Michael Birnhack, Tel Aviv University Buchmann Faculty of Law, has posted Colonial Patents: Industrial Property Law and Nationality in Mandate Palestine, which is forthcoming in the Journal of Legal History:
This Article offers the first historical analysis of patent law in British Mandate Palestine (1917-1948), examining 4,395 patent applications through a reconstructed registry and archival sources. It develops Colonial Patents as a framework for analysing legal transplantation in colonial contexts.
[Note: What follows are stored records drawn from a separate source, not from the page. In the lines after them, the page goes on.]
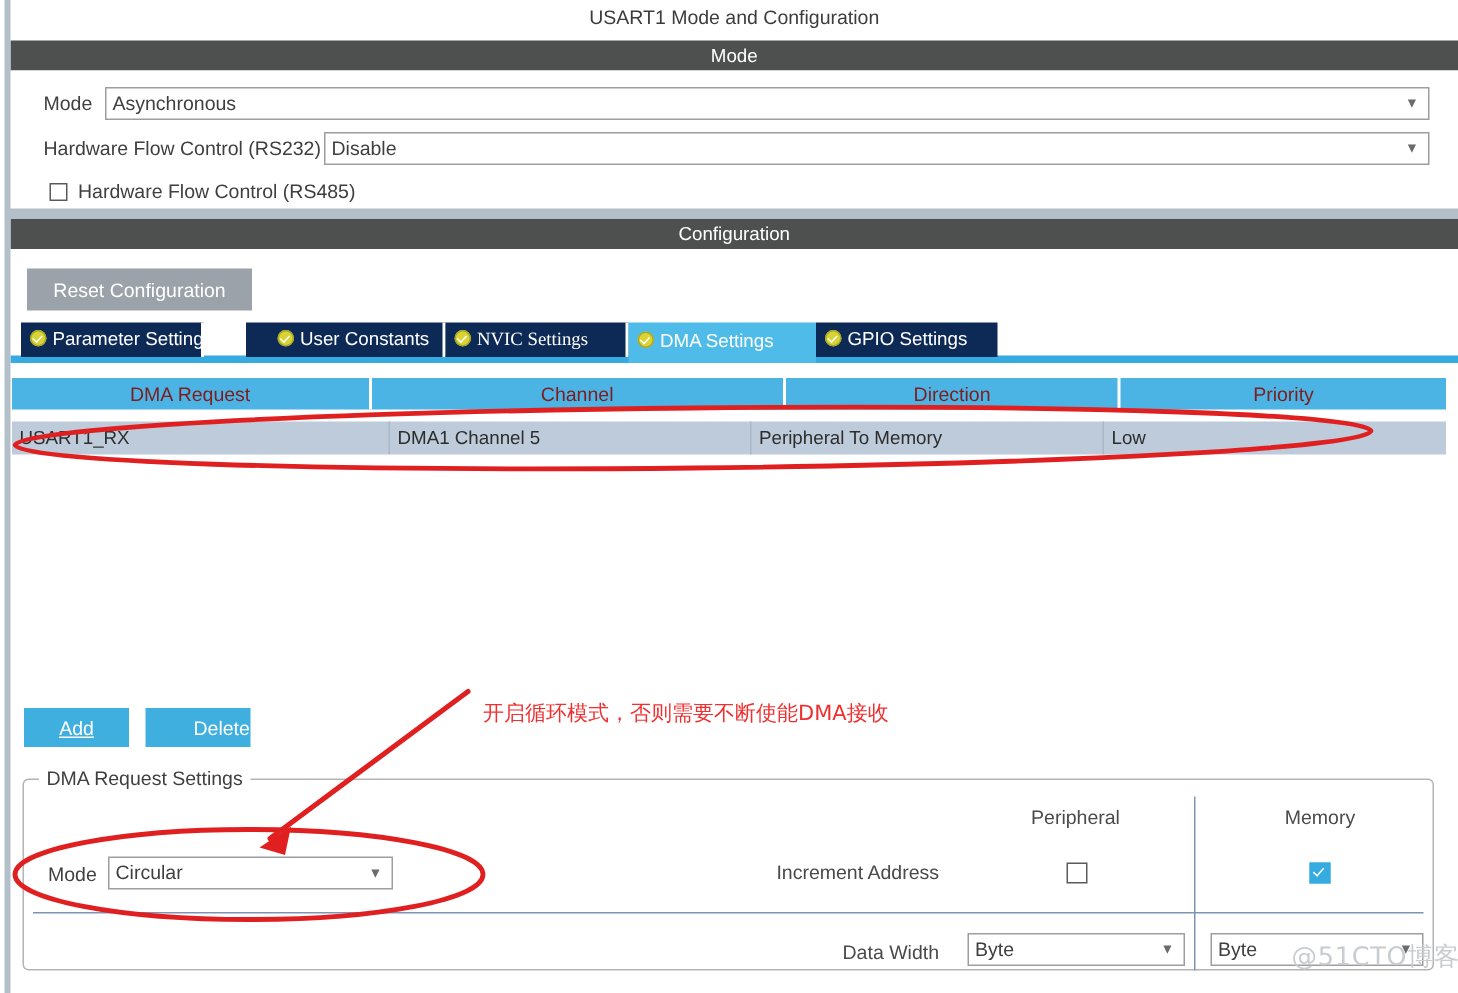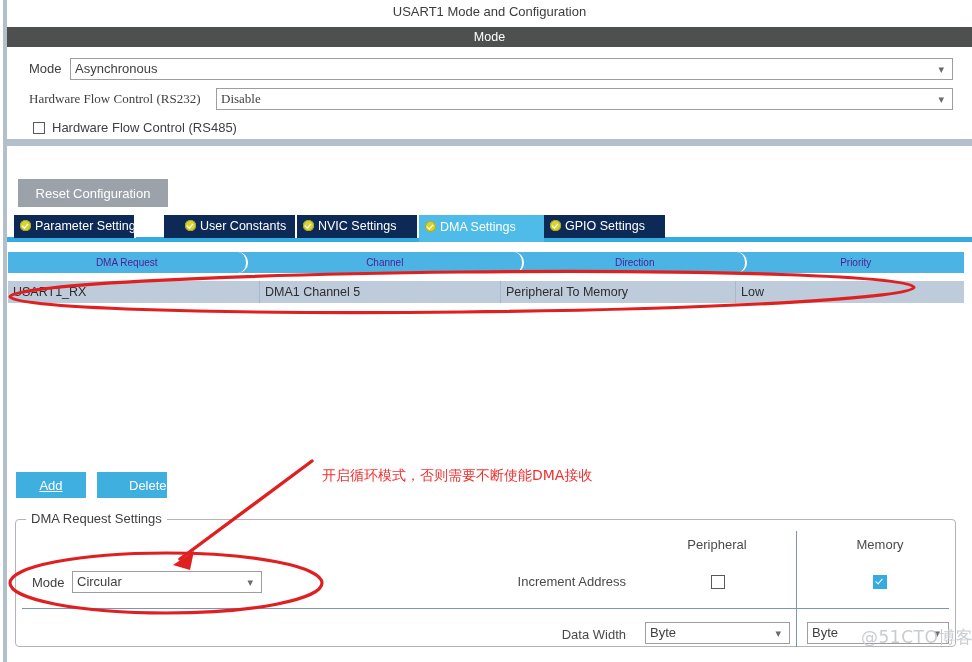--- a/index.html
+++ b/index.html
@@ -378,7 +378,7 @@
       </div>
     </div>
 
-    <div class="field-row" style="left:0;top:41px;width:965px;font-family:Liberation Serif, serif;">
+    <div class="field-row" style="left:0;top:41px;width:965px;">
       <span class="field-label" style="left:22px;top:0;">Hardware Flow Control (RS232)</span>
       <div class="combo" style="left:209px;top:0;width:737px;">
         <span>Disable</span>

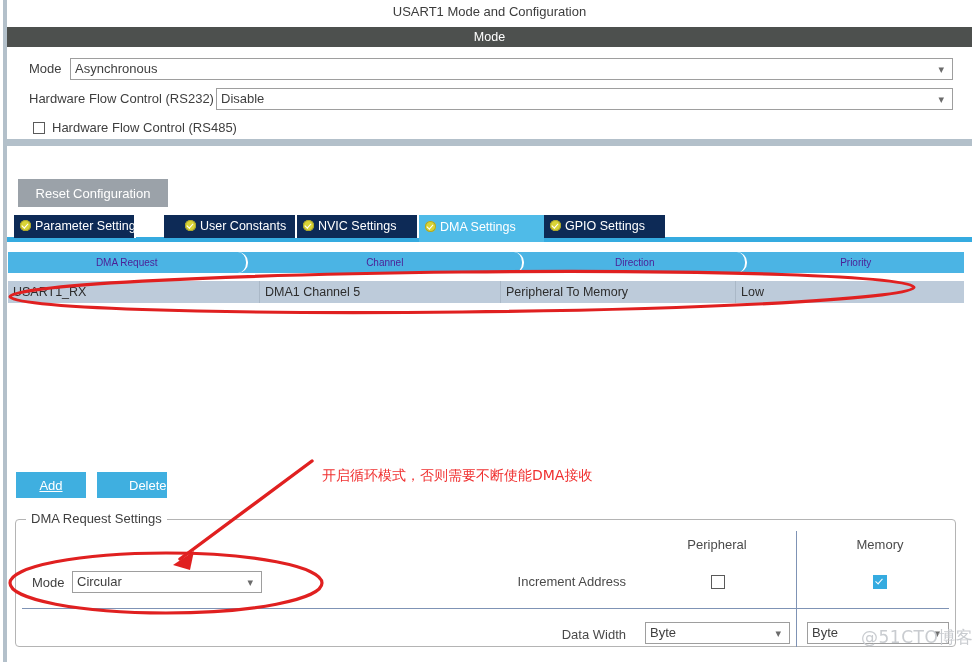--- a/index.html
+++ b/index.html
@@ -395,6 +395,7 @@
 
   <div class="gray-gap"></div>
 
+  <div class="section-bar" id="config-bar">Configuration</div>
 
   <div class="config-panel">
     <button class="btn-reset">Reset Configuration</button>

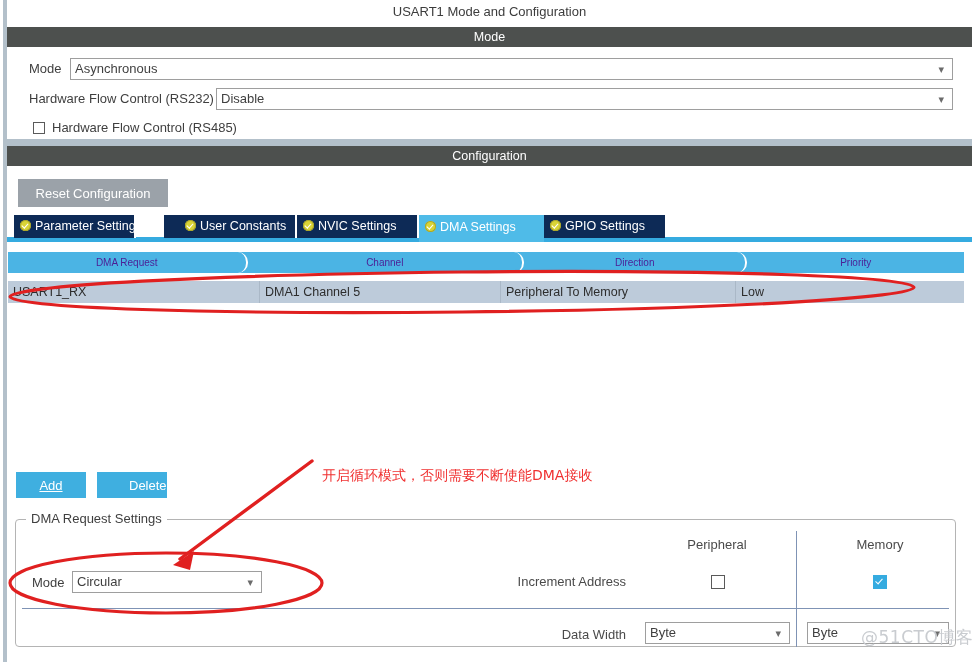--- a/index.html
+++ b/index.html
@@ -412,7 +412,7 @@
       <span class="tick"></span><span>User Constants</span>
     </div>
 
-    <div class="tab" style="left:290px;width:122px;">
+    <div class="tab" style="left:290px;width:122px;font-family:Liberation Serif, serif;">
       <span class="tick"></span><span>NVIC Settings</span>
     </div>
 

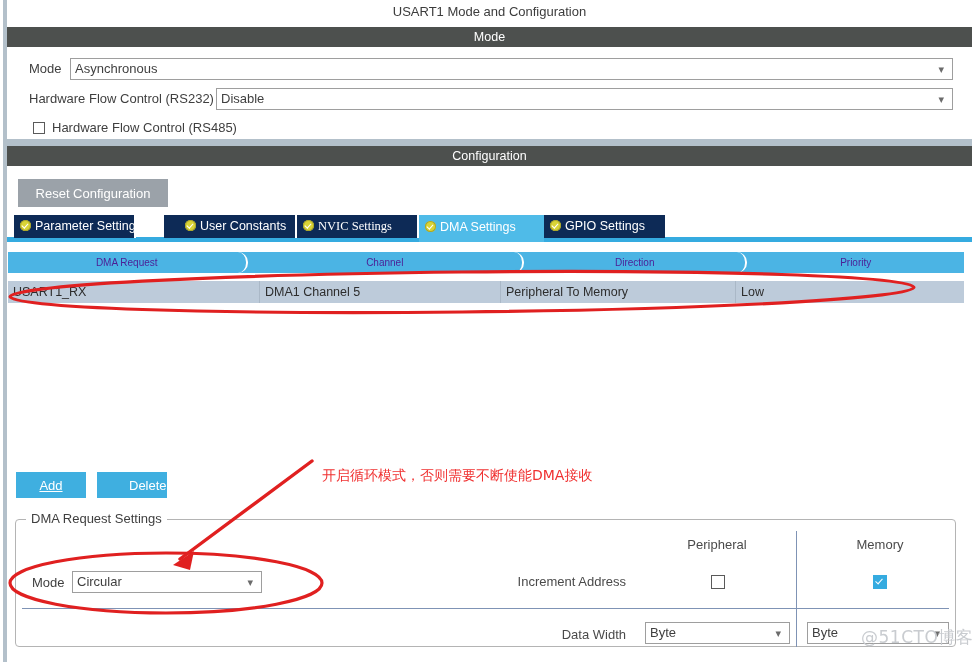--- a/index.html
+++ b/index.html
@@ -234,15 +234,14 @@
     background: #4bb4e4;
   }
   .th {
-    color: #4c1d95;
-    font-size: 10px;
+    color: #7f1d1d;
+    font-size: 13px;
     line-height: 21px;
     text-align: center;
     border-right: 2px solid #ffffff;
     box-sizing: border-box;
     overflow: hidden;
     white-space: nowrap;
-    border-radius: 10px;
   }
   .th:last-child { border-right: none; }
 

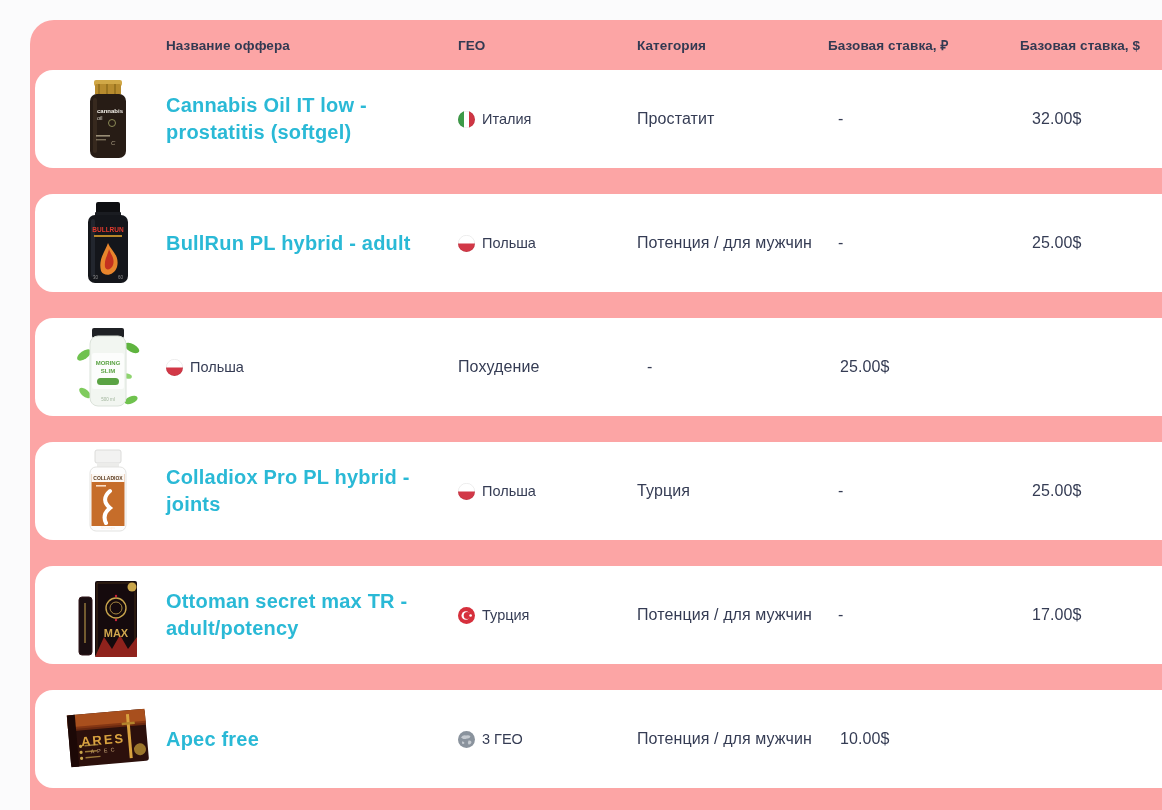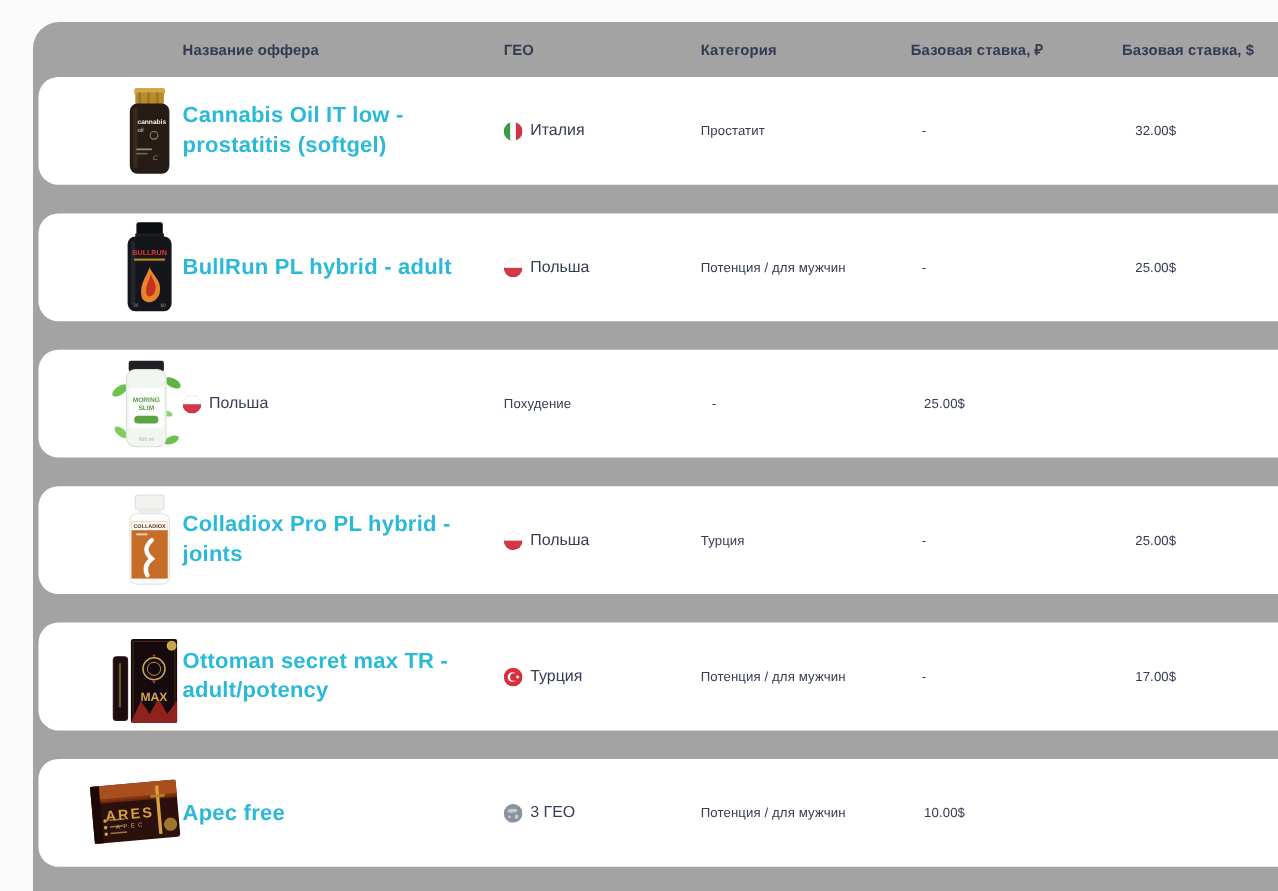--- a/index.html
+++ b/index.html
@@ -12,7 +12,7 @@
   .panel {
     position:absolute; left:30px; top:20px;
     width:1132px; height:790px;
-    background:#a3a3a3;
+    background:#fca5a5;
     border-radius:24px 0 0 0;
     overflow:hidden;
   }

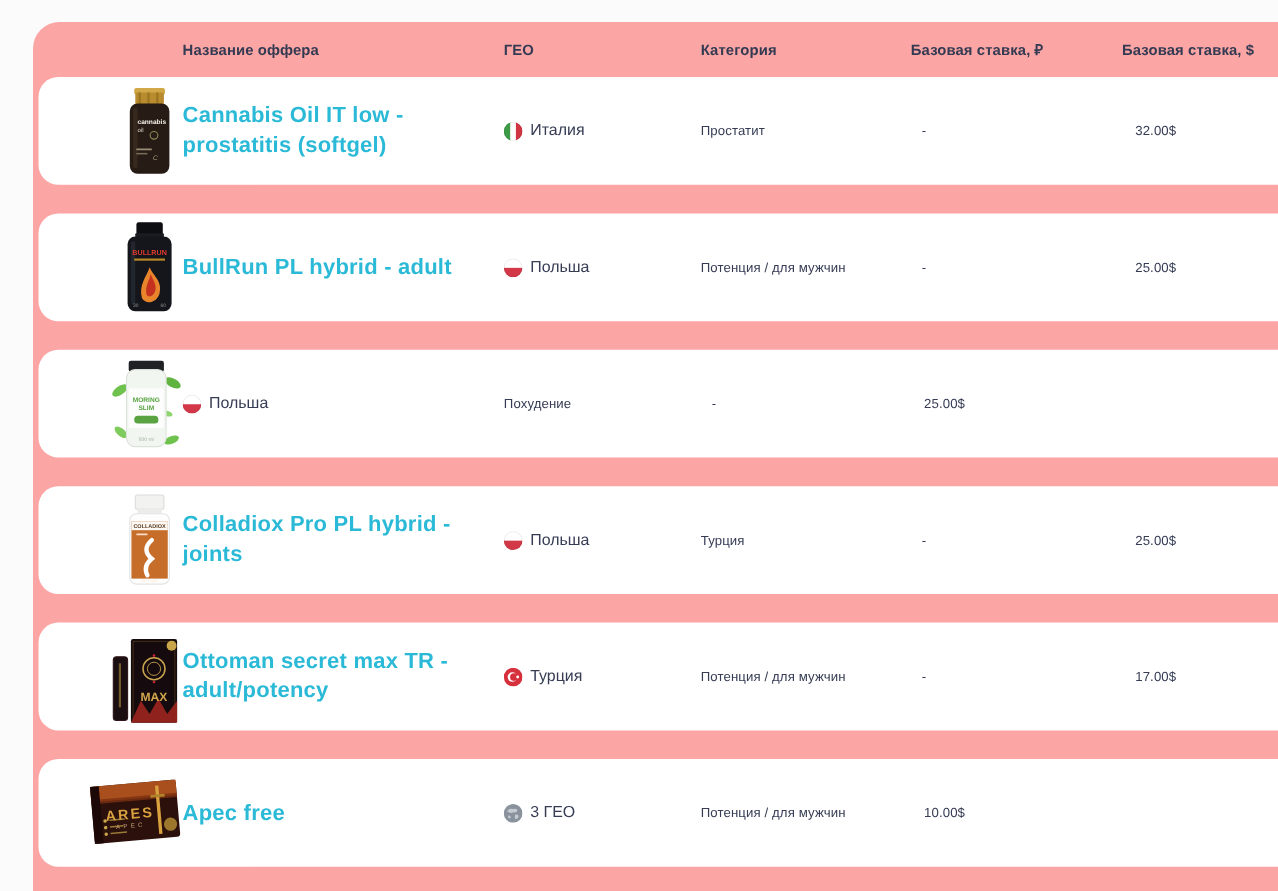--- a/index.html
+++ b/index.html
@@ -54,7 +54,7 @@
   .cell-geo { display:flex; align-items:center; gap:7px; font-size:14.5px;text-align:right; }
   .flag { width:17px; height:17px; display:inline-flex; flex:0 0 auto; }
   .flag svg { display:block; }
-  .cell-category, .cell-rub, .cell-usd { font-size:12px; letter-spacing:.1px; }
+  .cell-category, .cell-rub, .cell-usd { font-size:16px; letter-spacing:.1px; }
   .cell-rub { padding-left:10px; }
   .cell-usd { padding-left:12px; }
   .prod { display:block; }

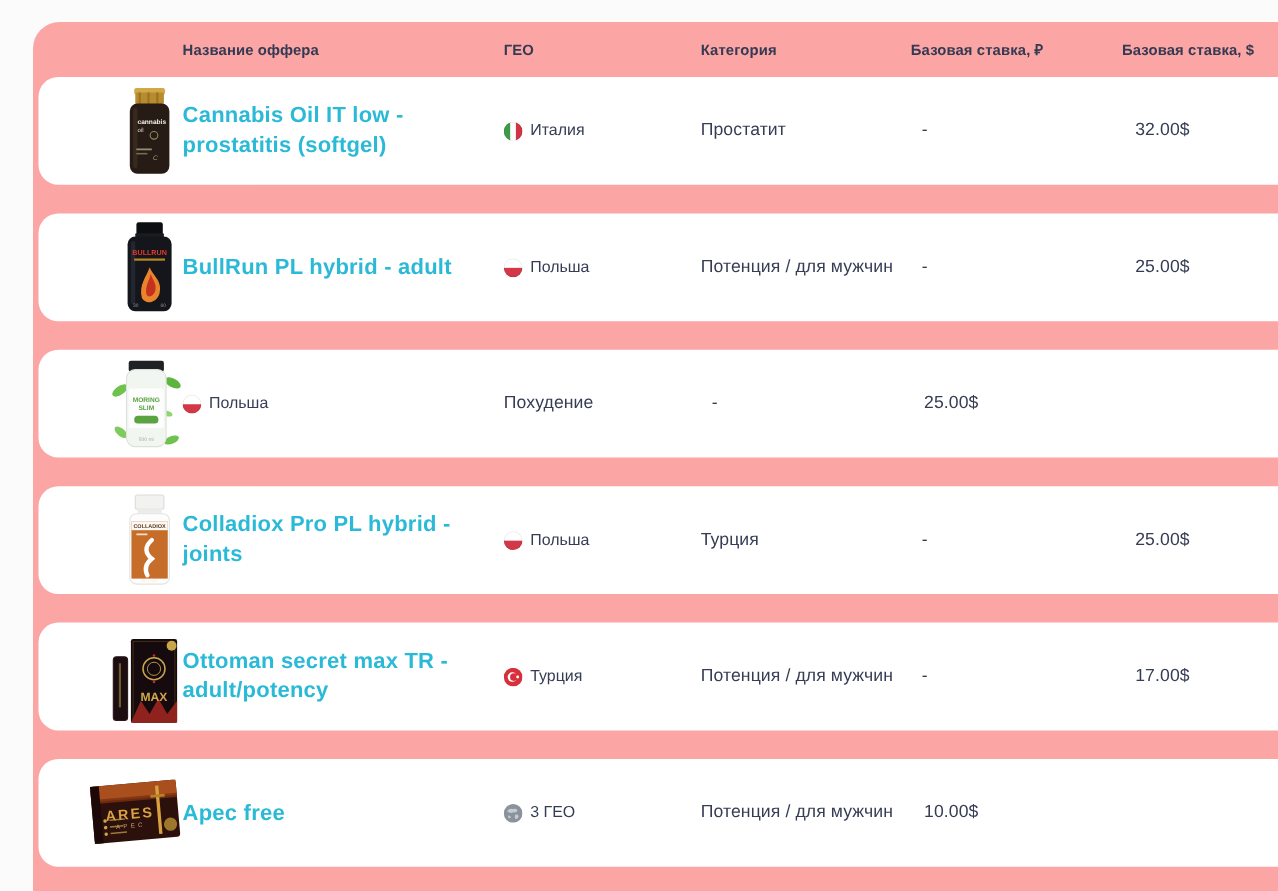--- a/index.html
+++ b/index.html
@@ -38,7 +38,7 @@
   }
   .cell { min-width:0; }
   .cell-img {
-    display:flex; align-items:center; justify-content:flex-end;
+    display:flex; align-items:center; justify-content:center;
     padding-left:14px; height:98px;
   }
   .cell-name { padding-right:8px; }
The analysis reveals Britain's hybrid imperial patent policy: rejecting empire-wide unification while creating preferential procedures for British patents. Palestine's 1924 Patent Ordinance emerged from London-Jerusalem negotiations, including London's rejected proposal to abolish local patents. The registry shows profound participation asymmetries: while foreign and local inventors each filed approximately half of applications, Jewish inventors comprised nearly all local applicants, with scant Arab Palestinians filings. Archival sources confirm British engagement with Jewish patent agents but no Arab involvement. This disparity reflects patent law's ideological foundations in Enlightenment progress and industrial capitalism, which resonated with European-educated Jewish immigrants but remained peripheral to Arab Palestinian society, demonstrating how nominally neutral colonial institutions operated differentially.